By: Folorunso Fatai Adisa
It has been terribly heartbreaking to read a number of comments on social media, particularly from individuals who should know better, media-savvy political actors and self-styled analysts. What is striking in many of these reactions is not just disagreement, but a worrying mix of intellectual arrogance and informational poverty. For some, any analysis that does not flatter their political preferences should automatically be labeled unprofessional, biased, or sponsored. This reflection alone says a lot about the poverty of our public discourse.
From all indications, I have encountered at least two commentators from my own home state, whose criticisms strongly suggest that they neither know who Mehdi Hasan is nor have meaningfully observed his work. Hasan is not an obscure media figure. He built his reputation through sharp, questioning journalism on platforms such as the BBC, Sky News, Al Jazeera English and later MSNBC.
His interviews, many of which routinely attract millions of views online, are studied in journalism schools precisely for their forensic structure and evidentiary discipline. His 2023 book, Win Every Argument: The Art of Debating, Persuading, and Public Speaking, quickly became a widely discussed primer on modern argumentative strategy.
What some critics react to is not misconduct but unfamiliarity. They are accustomed to the culture of mushroom-style interviews and kangaroo courts that is unfortunately ubiquitous on many Nigerian television platforms, formats in which the questions are coyly deferential or theatrically partisan.
Audiences in several emerging media markets are increasingly wary of partisan broadcasts precisely because they blur the lines between journalism and political advocacy, according to the Reuters Institute’s 2024 Digital News Report. However, in Nigeria, segments of the media ecosystem still operate within this binary: a journalist is either for a party or against it. Nuance is treated as a betrayal.
As a result, when the public encounters an interviewer who practices the craft as taught in advanced media systems (evidence-driven, archival-backed, and rhetorically surgical), they misinterpret professionalism as hostility. A neutral interrogator becomes, in their imagination, an enemy agent.

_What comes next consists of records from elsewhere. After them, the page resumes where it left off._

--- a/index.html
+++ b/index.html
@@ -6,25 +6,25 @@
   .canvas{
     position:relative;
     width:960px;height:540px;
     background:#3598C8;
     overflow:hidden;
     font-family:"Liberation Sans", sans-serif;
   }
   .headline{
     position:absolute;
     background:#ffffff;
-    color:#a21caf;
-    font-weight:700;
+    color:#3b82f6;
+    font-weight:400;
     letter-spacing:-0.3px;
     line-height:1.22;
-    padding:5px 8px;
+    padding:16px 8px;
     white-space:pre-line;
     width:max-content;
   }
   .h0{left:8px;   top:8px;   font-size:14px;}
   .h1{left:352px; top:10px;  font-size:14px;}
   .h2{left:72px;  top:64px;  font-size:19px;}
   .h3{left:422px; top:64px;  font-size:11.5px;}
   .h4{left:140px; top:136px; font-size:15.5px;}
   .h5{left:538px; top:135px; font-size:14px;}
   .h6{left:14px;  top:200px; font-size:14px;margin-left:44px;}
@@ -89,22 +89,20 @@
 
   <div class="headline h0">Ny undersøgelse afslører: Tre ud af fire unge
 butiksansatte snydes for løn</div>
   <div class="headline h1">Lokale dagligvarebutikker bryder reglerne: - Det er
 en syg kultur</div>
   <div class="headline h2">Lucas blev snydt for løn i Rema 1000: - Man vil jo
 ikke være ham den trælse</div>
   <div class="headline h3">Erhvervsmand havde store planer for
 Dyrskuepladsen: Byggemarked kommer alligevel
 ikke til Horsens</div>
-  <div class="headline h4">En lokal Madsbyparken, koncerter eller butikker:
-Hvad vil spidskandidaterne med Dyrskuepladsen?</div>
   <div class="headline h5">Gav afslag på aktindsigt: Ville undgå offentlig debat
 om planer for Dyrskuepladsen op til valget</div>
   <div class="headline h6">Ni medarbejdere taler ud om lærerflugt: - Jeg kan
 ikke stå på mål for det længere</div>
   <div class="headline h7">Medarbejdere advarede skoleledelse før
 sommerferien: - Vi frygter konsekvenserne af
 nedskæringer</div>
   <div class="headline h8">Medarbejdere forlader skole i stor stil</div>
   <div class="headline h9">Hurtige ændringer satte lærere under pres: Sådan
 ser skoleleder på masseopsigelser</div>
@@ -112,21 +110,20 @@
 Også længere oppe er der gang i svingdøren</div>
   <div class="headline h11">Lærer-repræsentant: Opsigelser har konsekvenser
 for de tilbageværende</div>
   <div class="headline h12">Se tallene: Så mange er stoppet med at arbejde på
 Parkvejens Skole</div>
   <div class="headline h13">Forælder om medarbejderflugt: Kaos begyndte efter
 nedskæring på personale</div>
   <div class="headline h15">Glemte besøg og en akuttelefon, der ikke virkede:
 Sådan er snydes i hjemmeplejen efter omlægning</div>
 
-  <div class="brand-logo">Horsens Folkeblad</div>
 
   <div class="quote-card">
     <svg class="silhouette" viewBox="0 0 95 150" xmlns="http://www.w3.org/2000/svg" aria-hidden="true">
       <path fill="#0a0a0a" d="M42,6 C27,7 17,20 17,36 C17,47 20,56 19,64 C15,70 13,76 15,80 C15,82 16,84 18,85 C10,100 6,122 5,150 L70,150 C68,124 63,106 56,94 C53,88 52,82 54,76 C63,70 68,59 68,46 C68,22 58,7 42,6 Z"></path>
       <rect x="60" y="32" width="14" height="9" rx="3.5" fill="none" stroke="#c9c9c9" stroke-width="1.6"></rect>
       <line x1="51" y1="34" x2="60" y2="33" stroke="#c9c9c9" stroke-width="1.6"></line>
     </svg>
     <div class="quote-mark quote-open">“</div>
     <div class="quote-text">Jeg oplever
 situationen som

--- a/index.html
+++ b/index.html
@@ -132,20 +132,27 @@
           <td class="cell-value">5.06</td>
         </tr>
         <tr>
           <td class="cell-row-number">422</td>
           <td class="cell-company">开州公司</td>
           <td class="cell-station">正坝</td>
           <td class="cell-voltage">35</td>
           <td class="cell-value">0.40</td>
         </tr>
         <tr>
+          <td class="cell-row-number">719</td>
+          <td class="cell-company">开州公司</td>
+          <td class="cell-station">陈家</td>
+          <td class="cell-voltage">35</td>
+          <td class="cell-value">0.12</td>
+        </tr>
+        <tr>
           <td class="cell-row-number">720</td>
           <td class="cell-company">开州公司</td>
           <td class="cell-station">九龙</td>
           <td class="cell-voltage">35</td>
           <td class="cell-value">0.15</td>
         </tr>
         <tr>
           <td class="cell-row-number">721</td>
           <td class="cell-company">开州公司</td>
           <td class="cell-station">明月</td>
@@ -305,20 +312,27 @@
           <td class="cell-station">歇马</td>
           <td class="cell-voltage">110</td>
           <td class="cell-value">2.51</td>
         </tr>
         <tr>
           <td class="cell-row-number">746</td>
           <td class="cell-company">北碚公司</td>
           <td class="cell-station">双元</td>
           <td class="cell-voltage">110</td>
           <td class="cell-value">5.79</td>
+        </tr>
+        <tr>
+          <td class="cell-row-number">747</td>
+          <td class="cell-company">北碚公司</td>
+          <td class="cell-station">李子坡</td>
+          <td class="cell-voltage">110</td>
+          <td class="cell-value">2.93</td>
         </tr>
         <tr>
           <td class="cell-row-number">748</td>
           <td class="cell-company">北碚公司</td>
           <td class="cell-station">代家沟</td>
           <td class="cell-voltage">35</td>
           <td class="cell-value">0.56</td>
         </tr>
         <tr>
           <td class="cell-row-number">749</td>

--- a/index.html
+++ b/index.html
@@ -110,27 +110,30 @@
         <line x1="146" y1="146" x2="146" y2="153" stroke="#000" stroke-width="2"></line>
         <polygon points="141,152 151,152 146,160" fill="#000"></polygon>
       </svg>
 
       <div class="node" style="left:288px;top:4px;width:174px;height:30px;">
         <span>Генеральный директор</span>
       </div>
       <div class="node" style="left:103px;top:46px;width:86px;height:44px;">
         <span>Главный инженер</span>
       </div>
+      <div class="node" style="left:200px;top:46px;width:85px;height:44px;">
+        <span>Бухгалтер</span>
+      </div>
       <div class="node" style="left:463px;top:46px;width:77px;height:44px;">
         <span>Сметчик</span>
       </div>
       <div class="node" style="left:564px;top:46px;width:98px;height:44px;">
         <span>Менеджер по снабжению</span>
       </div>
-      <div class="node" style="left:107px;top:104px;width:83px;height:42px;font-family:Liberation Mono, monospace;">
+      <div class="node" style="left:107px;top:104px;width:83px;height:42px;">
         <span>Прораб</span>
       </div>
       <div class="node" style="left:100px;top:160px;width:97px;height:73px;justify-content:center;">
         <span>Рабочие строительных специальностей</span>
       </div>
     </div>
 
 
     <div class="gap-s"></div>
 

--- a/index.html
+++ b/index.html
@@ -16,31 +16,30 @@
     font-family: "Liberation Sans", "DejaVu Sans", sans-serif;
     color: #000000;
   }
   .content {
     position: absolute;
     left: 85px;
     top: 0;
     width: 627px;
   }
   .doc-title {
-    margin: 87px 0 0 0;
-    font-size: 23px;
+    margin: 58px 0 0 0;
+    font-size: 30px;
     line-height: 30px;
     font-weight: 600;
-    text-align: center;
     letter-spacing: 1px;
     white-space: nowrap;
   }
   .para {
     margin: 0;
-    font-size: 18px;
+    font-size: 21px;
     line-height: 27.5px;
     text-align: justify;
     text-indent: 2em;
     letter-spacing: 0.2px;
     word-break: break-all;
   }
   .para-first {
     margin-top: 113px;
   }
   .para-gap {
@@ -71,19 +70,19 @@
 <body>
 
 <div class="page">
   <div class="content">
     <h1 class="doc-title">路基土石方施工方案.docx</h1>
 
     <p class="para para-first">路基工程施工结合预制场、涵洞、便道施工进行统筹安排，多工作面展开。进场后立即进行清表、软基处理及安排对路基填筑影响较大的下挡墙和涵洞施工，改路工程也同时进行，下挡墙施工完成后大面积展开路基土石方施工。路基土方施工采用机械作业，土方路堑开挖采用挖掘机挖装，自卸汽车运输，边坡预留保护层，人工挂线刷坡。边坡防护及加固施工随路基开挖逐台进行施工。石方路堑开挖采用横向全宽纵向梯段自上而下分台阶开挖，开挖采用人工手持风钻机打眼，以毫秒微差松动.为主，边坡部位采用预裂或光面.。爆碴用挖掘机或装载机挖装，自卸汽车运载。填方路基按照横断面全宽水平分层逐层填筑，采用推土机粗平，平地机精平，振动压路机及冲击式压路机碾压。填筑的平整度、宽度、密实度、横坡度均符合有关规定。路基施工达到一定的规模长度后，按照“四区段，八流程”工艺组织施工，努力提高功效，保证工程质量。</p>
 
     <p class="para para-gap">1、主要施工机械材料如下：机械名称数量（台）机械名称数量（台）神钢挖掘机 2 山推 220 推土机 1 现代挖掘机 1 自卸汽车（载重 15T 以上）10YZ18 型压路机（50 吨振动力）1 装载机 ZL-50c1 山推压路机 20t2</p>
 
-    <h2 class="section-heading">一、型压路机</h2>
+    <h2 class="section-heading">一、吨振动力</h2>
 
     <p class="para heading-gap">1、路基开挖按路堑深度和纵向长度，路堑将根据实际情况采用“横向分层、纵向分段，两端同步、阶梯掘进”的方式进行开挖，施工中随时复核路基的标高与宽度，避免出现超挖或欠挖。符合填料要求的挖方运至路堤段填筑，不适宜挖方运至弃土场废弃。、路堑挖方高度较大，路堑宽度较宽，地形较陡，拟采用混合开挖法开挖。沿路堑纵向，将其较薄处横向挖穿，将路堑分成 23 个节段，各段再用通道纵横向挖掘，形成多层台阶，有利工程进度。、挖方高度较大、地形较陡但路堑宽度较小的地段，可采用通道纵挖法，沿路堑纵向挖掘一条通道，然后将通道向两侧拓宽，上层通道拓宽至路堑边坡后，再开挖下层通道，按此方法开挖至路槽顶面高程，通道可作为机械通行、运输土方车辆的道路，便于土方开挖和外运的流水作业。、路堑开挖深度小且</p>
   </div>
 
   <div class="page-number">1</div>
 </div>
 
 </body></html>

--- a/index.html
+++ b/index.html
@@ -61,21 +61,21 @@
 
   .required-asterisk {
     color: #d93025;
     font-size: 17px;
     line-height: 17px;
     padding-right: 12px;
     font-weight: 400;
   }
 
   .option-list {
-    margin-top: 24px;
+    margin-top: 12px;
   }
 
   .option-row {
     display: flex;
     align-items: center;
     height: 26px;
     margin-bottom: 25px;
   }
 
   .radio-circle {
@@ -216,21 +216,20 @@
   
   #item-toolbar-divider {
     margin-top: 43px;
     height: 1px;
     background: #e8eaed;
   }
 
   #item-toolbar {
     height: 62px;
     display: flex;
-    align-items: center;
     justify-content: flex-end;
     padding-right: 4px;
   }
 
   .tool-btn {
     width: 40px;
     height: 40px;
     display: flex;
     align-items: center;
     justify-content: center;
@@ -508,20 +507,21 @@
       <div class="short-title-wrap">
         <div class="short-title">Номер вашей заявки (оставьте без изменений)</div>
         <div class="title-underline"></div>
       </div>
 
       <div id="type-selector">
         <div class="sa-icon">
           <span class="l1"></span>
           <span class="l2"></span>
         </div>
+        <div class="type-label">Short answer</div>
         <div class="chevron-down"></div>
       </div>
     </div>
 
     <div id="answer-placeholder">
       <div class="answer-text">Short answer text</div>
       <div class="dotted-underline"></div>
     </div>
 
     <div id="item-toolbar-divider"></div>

Hence the predictable refrain: the interview was sponsored, the host is biased, the program is a fabrication. This is precisely the intellectual reflex that greeted the exchange between Hasan and Daniel Bwala.
Journalism has evolved far beyond the crude “all-comers” model that still dominates parts of Nigerian television culture. Around the world, the craft now relies on rigorous fact-checking, archive retrieval and disciplined questioning designed to test the credibility of public officials. Hasan’s interview method falls squarely into that professional tradition.
Therefore the challenge is simple. Those who have written nonsense in an attempt to belittle Mehdi Hasan should present, with evidence rather than sentiment, a currently active Nigerian television host whose interview pedigree, global reach and evidentiary control surpass his. Until such a demonstration is made, the wisest course would be intellectual humility rather than strong certainty.
Given the number of crazy articles I’ve seen written about Mehdi Hasan, as if he were acting as an opposition figure, the reaction is quite galling. The program is called Head-to-Head for a reason. It is designed to be probing, direct and contradictory in a professional sense.
Pro-Bwala supporters should relax. There was no calculated attempt by the host to take him down. At the same time, anti-Bwala critics should also temper their conclusions. Daniel Bwala didn’t expressly act sad either. It was, quite simply, a tough interview conducted within the normal conventions of rigorous broadcast journalism.
Daniele did his best. Yet at no point did Mehdi Hasan show any hostility towards him. What many interpreted as aggression was, in reality, the disciplined severity of professional interviews.
Our problem is deeper. We are an overly sentimental people. Too often we confuse tough questioning with a personal attack. This reflection may be common in our local media culture, but exporting such habits into global conversations does us no credit. Journalism, everywhere in the world, is based on scrutiny, evidence and accountability. When we reach this standard, we should engage it intellectually rather than reject it emotionally. Difficult questions hurt feelings and rigor is never hostility!
Folorunso Fatai Adisa is a communications strategist and columnist. He holds an MA in Media and Communications from the University of Strathclyde, Glasgow, and writes from the UK.